A man wearing a face mask holds the Chinese national flag as he looks on while workers offload an Air Zimbabwe airplane with a donation of 200,000 doses of the Sinopharm coronavirus vaccine from China. Jekesai NJIKIZANA / AFP

A lot of people in the U.S. and Europe are really struggling to get their heads around the implications of China’s increasingly successful vaccine distribution push in the developing world.

On the one hand, there’s often (but not always) a begrudging acknowledgment that their own societies are on the wrong side of history on this issue. The fact that wealthy countries are indeed hoarding the world’s vaccine supply for themselves, sometimes ordering well beyond what their own populations need, is shameful. Truly, truly shameful.

So, when one considers that China has actually exported more vaccines to poor countries than it’s allocated for its own people at home, well, that’s an awkward reality for Beijing’s critics in the U.S. and Europe. Here, the Chinese have the upper hand and based on what we saw yesterday with Foreign Minister Wang Yi’s speech at the UN Security Council, they’re going to bludgeon Americans and Europeans on this point for as long as they can.

And given the fact that the State Department can’t even vaccinate its own staff abroad and is literally begging other countries for jabs, well, it’ll be a while before the U.S. is going to be able to blunt that attack.

Then there’s the suggestion that the Chinese are using vaccines to advance diplomatic or political ambitions… as if that’s unexpected or even a bad thing. The news narrative goes something like this: the Chinese aren’t altruistic with these donations, there’s an agenda even if it’s not always apparent.

What’s so intellectually dishonest about that argument is that it implies that U.S., European or Japanese aid, for example, is conducted altruistically and without any political motivations — which is absurd. Aid and relief policies have always been inherently political acts, as NYU scholar William Easterly has eloquently explained in detail over many decades.
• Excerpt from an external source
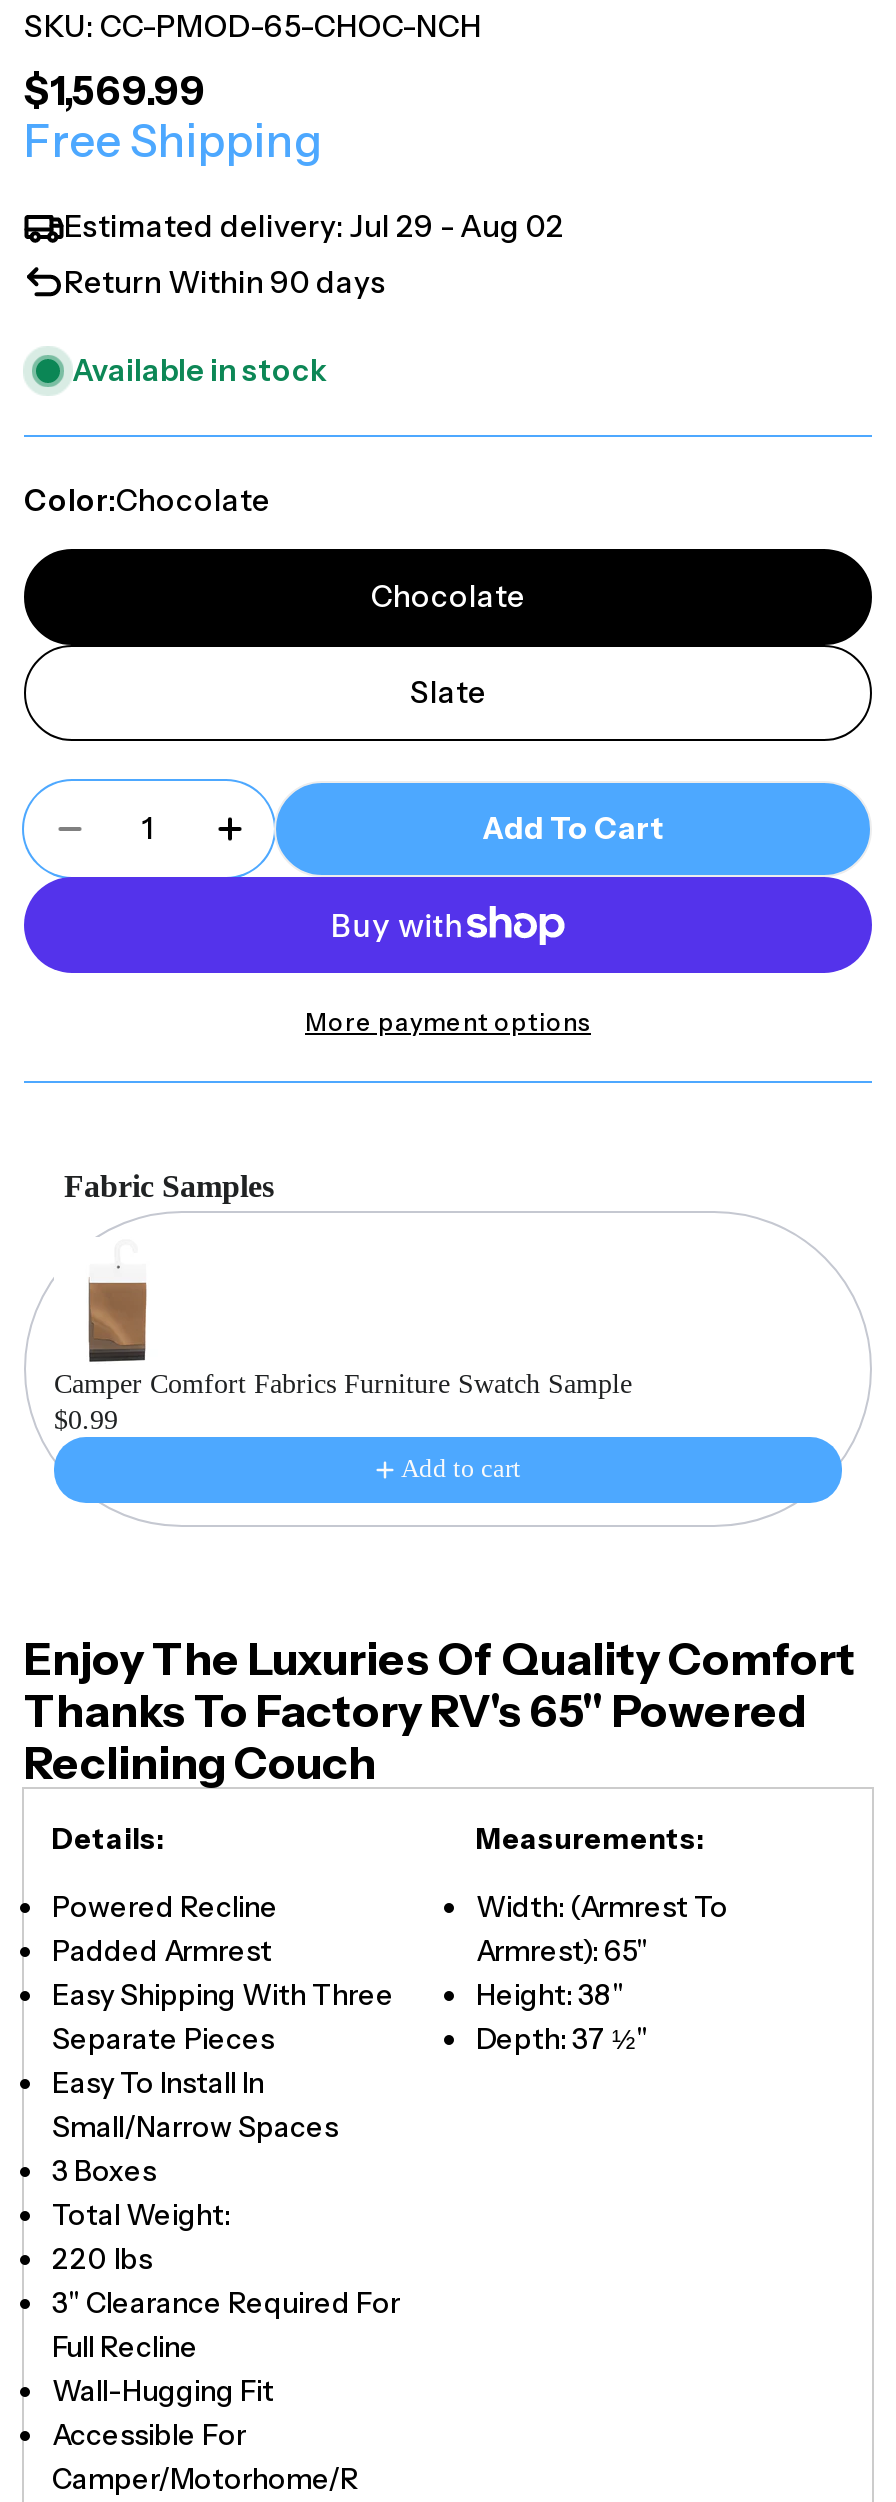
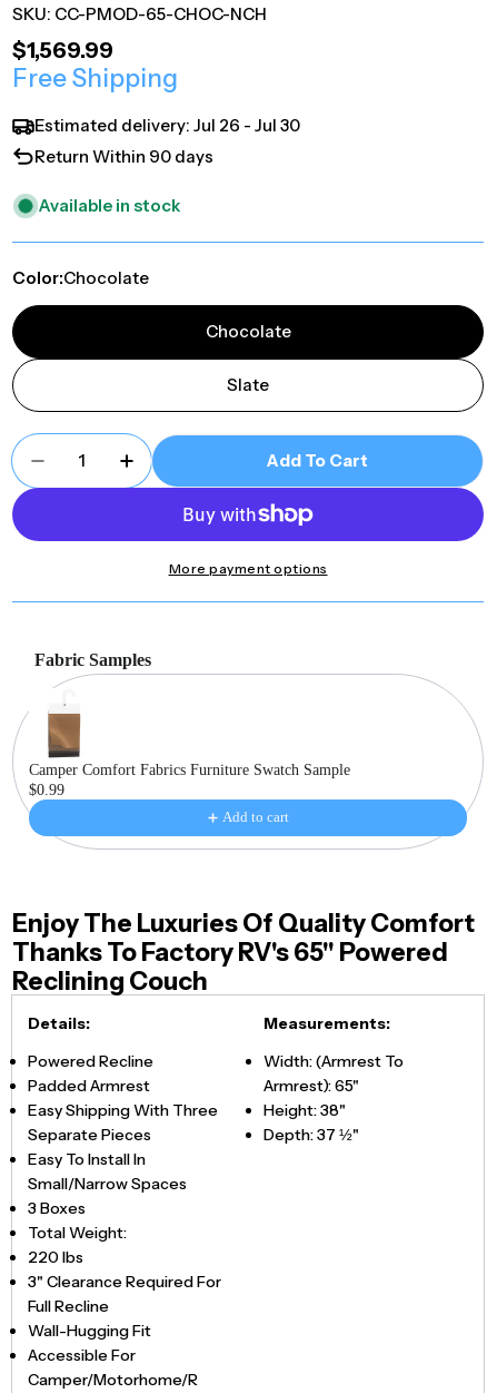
[64,206,564,244] Estimated delivery: Jul 29 - Aug 02 -> [34,115,300,136] Estimated delivery: Jul 26 - Jul 30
Of course, the Chinese are using their advantage in vaccine production and distribution to enhance their soft power in the Global South. Why wouldn’t they? They’d be stupid not to.

That this actually needs explaining is a bit strange, but that’s the way it is. Nonetheless, let’s be clear that this is what hardball, competitive geopolitics looks like, and until the West actually comes up with an alternative to the Chinese vaccine offer in the Global South, the U.S. and Europe will fall further behind in the soft power race and no amount of sanctimony will change that.